Добчинский. Нет, Пётр Иванович, это я сказал: «э!»

Бобчинский. Сначала вы сказали, а потом и я сказал. «Э! – сказали мы с Петром Ивановичем. – А с какой стати сидеть ему здесь, когда дорога ему лежит в Саратовскую губернию?» Да-с. А вот он-то и есть этот чиновник.

Городничий. Кто, какой чиновник?

Бобчинский. Чиновник-та, о котором изволили получить нотицию, – ревизор.

Городничий (в страхе). Что вы, господь с вами! это не он.

Добчинский. Он! и денег не платит и не едет. Кому же б быть, как не ему? И подорожная прописана в Саратов.

Бобчинский. Он, он, ей-богу он… Такой наблюдательный: всё обсмотрел. Увидел, что мы с Петром-то Ивановичем ели сёмгу, – больше потому, что Пётр Иванович насчёт своего желудка… да, так он и в тарелки к нам заглянул. Меня так и проняло страхом.

Городничий. Господи, помилуй нас, грешных! Где же он там живёт?

Добчинский. В пятом номере, под лестницей.

Бобчинский. В том самом номере, где прошлого года подрались проезжие офицеры.

Городничий. И давно он здесь?

 

Добчинский. А недели две уж. Приехал на Василья Египтянина.

Городничий. Две недели! (В сторону.) Батюшки, сватушки! Выносите, святые угодники! В эти две недели высечена унтер-офицерская жена! Арестантам не выдавали провизии! На улицах кабак, нечистота! Позор! поношенье! (Хватается за голову.)

Артемий Филиппович. Что ж, Антон Антонович? – ехать парадом в гостиницу.

Аммос Фёдорович. Нет, нет! Вперёд пустить голову, духовенство, купечество; вот и в книге «Деяния Иоанна Масона»…

Городничий. Нет, нет; позвольте уж мне самому. Бывали трудные случаи в жизни, сходили, ещё даже и спасибо получал. Авось бог вынесет и теперь. (Обращаясь к Бобчинскому.) Вы говорите, он молодой человек?

Бобчинский. Молодой, лет двадцати трёх или четырёх с небольшим.

Городничий. Тем лучше: молодого скорее пронюхаешь. Беда, если старый чёрт, а молодой весь наверху. Вы, господа, приготовляйтесь по своей части, а я отправлюсь сам или вот хоть с Петром Ивановичем, приватно, для прогулки, наведаться, не терпят ли проезжающие неприятностей. Эй, Свистунов!

Свистунов. Что угодно?

Городничий. Ступай сейчас за частным приставом; или нет, ты мне нужен. Скажи там кому-нибудь, чтобы как можно поскорее ко мне частного пристава, и приходи сюда.

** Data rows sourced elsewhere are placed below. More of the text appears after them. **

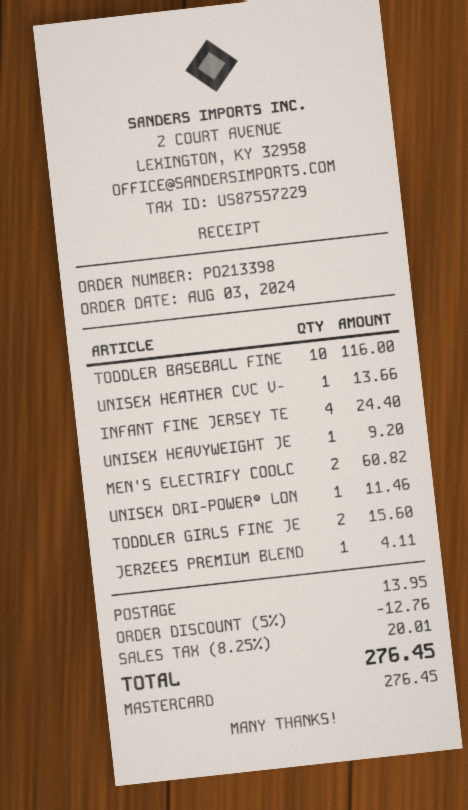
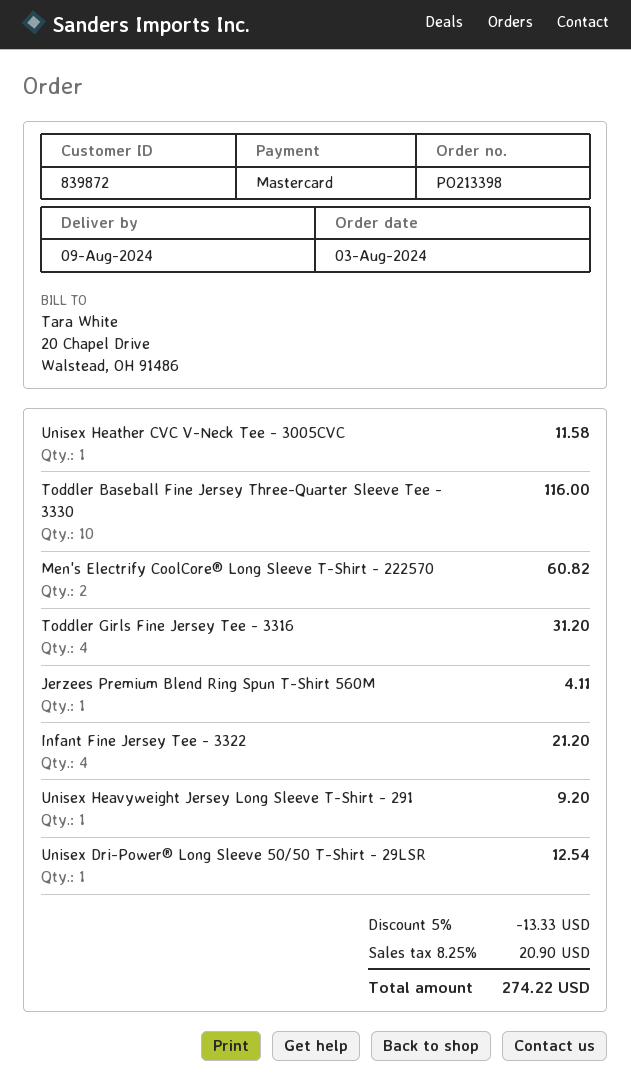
UNISEX HEATHER CVC V-: 1 for 13.66 -> 1 for 11.58
INFANT FINE JERSEY TE: 4 for 24.40 -> 4 for 21.20
UNISEX DRI-POWER® LON: 1 for 11.46 -> 1 for 12.54
TODDLER GIRLS FINE JE: 2 for 15.60 -> 4 for 31.20
discount: 5% = 12.76 -> 5% = 13.33
shipping: 13.95 -> none
tax: 8.25% = 20.01 -> 8.25% = 20.90
total: 276.45 -> 274.22

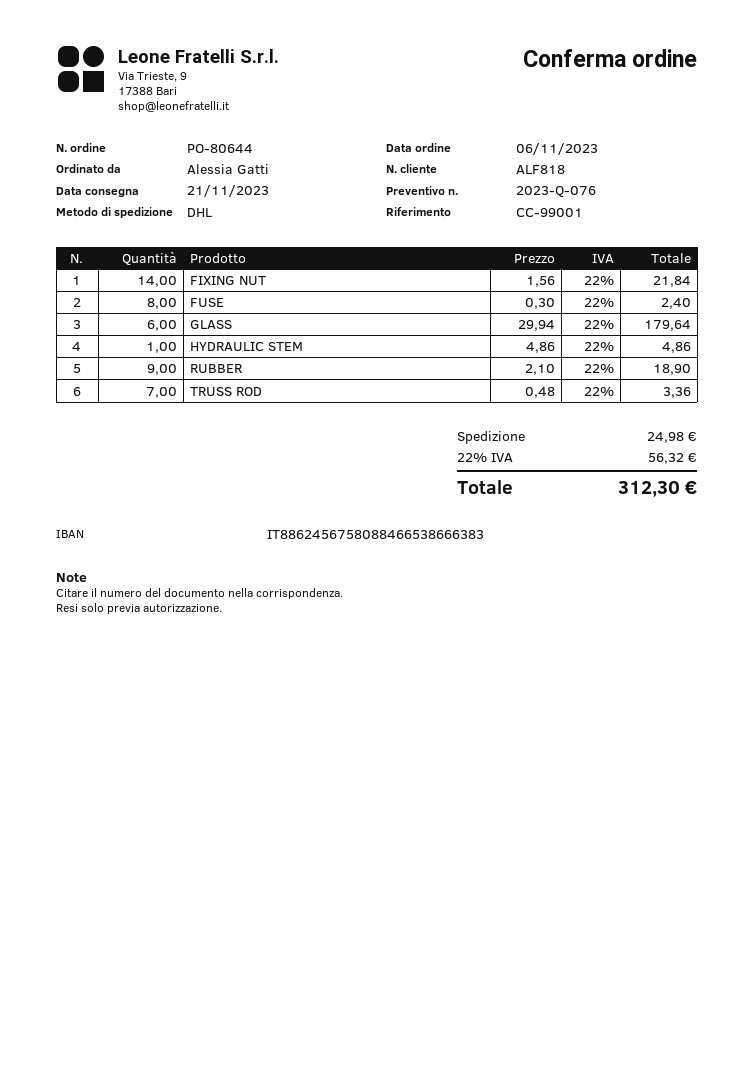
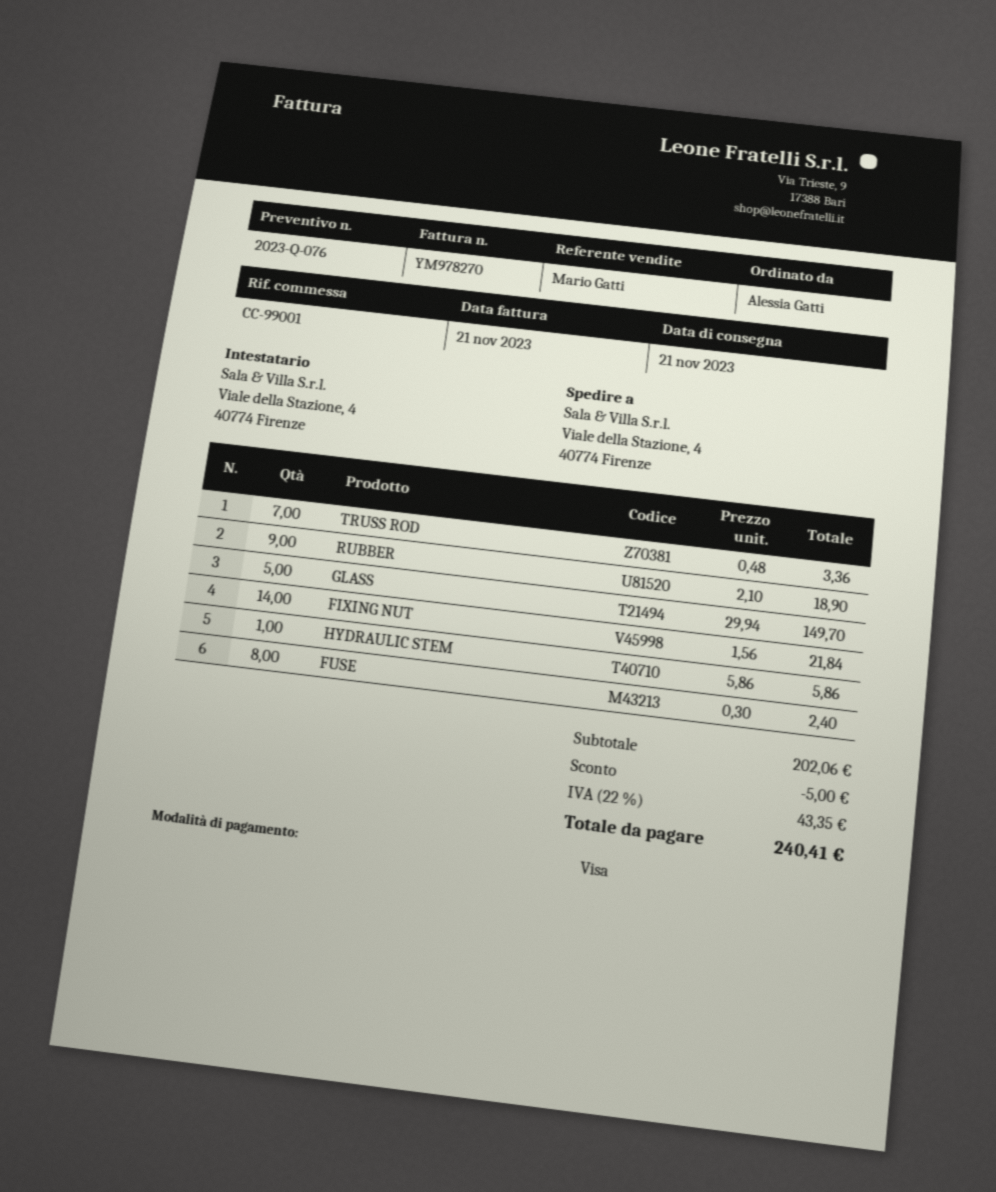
GLASS: 6 x 29.94 = 179.64 -> 5 x 29.94 = 149.70
HYDRAULIC STEM: 1 x 4.86 = 4.86 -> 1 x 5.86 = 5.86
discount: none -> 5.00
shipping: 24.98 -> none
tax: 22% = 56.32 -> 22% = 43.35
total: 312.30 -> 240.41

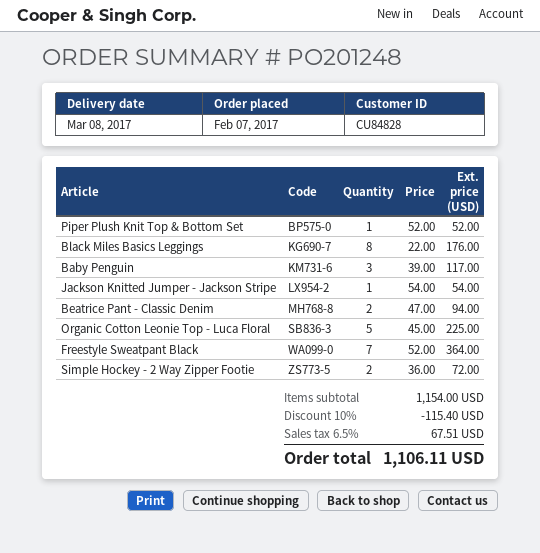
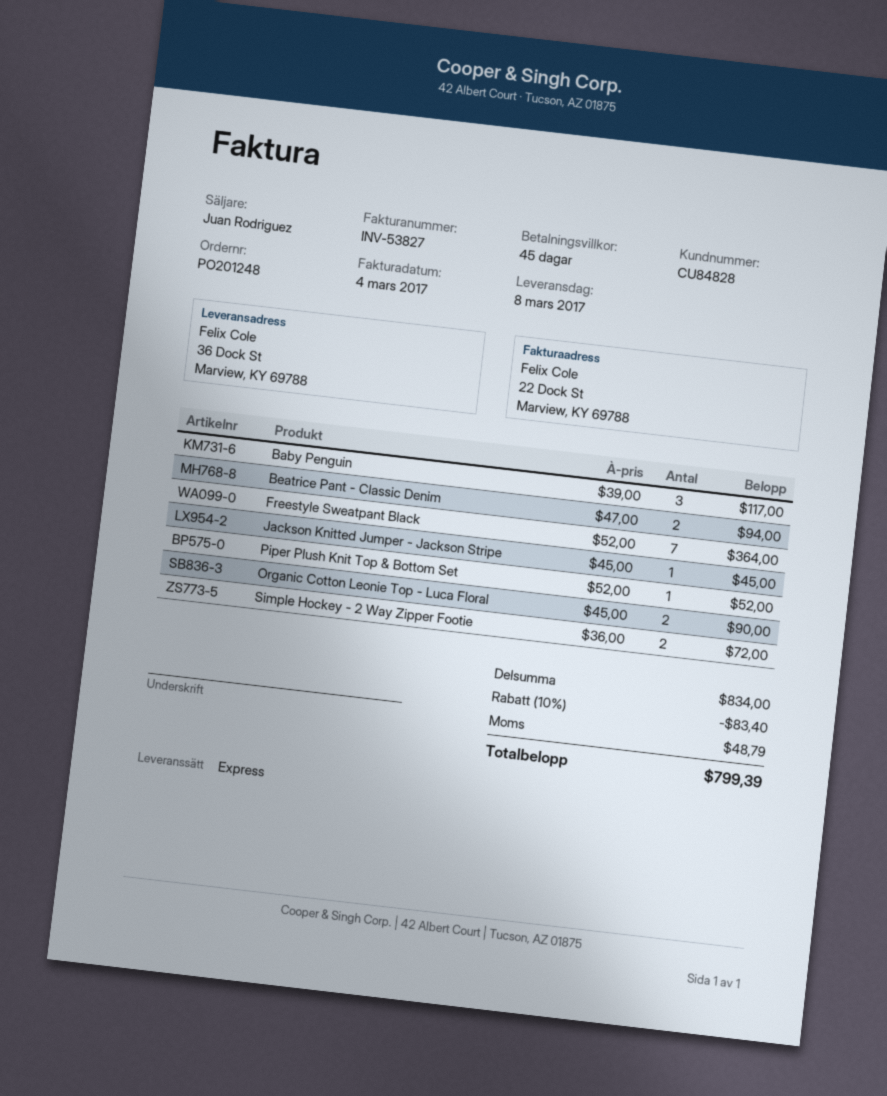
Black Miles Basics Leggings: 8 x 22.00 = 176.00 -> none
Jackson Knitted Jumper - Jackson Stripe: 1 x 54.00 = 54.00 -> 1 x 45.00 = 45.00
Organic Cotton Leonie Top - Luca Floral: 5 x 45.00 = 225.00 -> 2 x 45.00 = 90.00
subtotal: 1154.00 -> 834.00
discount: 10% = 115.40 -> 10% = 83.40
tax: 67.51 -> 48.79
total: 1106.11 -> 799.39

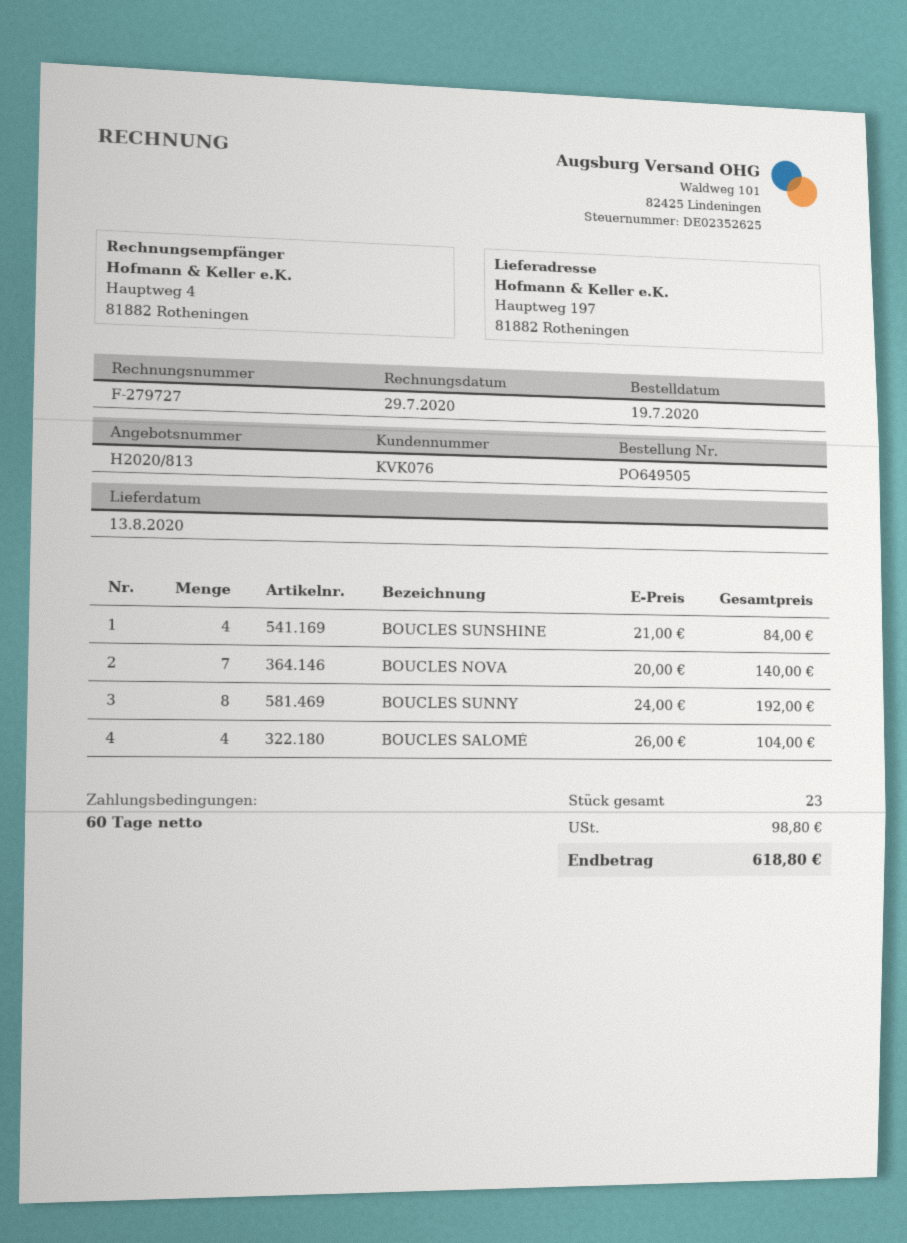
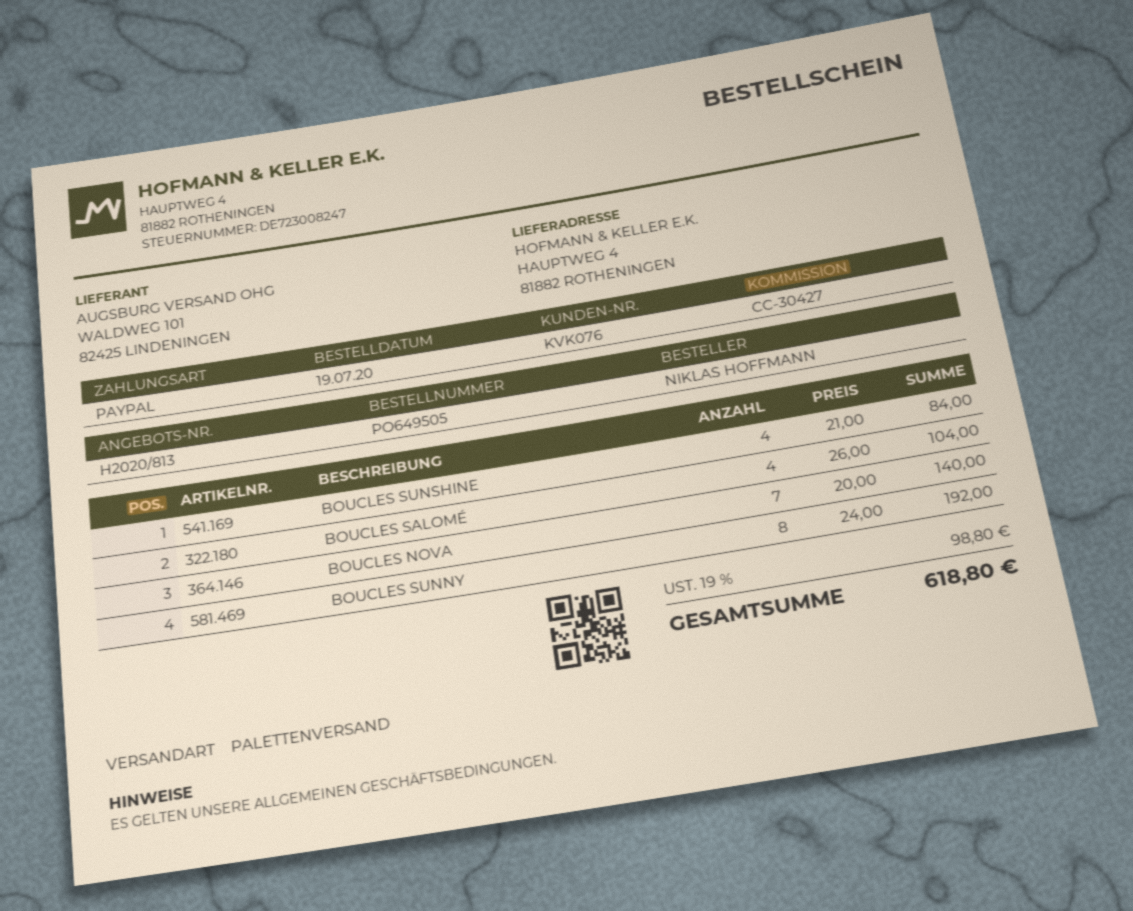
ship to: Hauptweg 197, 81882 Rotheningen -> HAUPTWEG 4, 81882 ROTHENINGEN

Квартальный бежит впопыхах.

Артемий Филиппович. Идём, идём, Аммос Фёдорович! В самом деле может случиться беда.

Аммос Фёдорович. Да вам чего бояться? Колпаки чистые надел на больных, да и концы в воду.

Артемий Филиппович. Какое колпаки! Больным велено габерсуп давать, а у меня по всем коридорам несёт такая капуста, что береги только нос.

Аммос Фёдорович. А я на этот счёт покоен. В самом деле, кто зайдёт в уездный суд? А если и заглянет в какую-нибудь бумагу, так он жизни не будет рад. Я вот уж пятнадцать лет сижу на судейском стуле, а как загляну в докладную записку – а! только рукой махну. Сам Соломон не разрешит, что в ней правда и что неправда.

Судья, попечитель богоугодных заведений, смотритель училищ и почтмейстер уходят и в дверях сталкиваются с возвращающимся квартальным.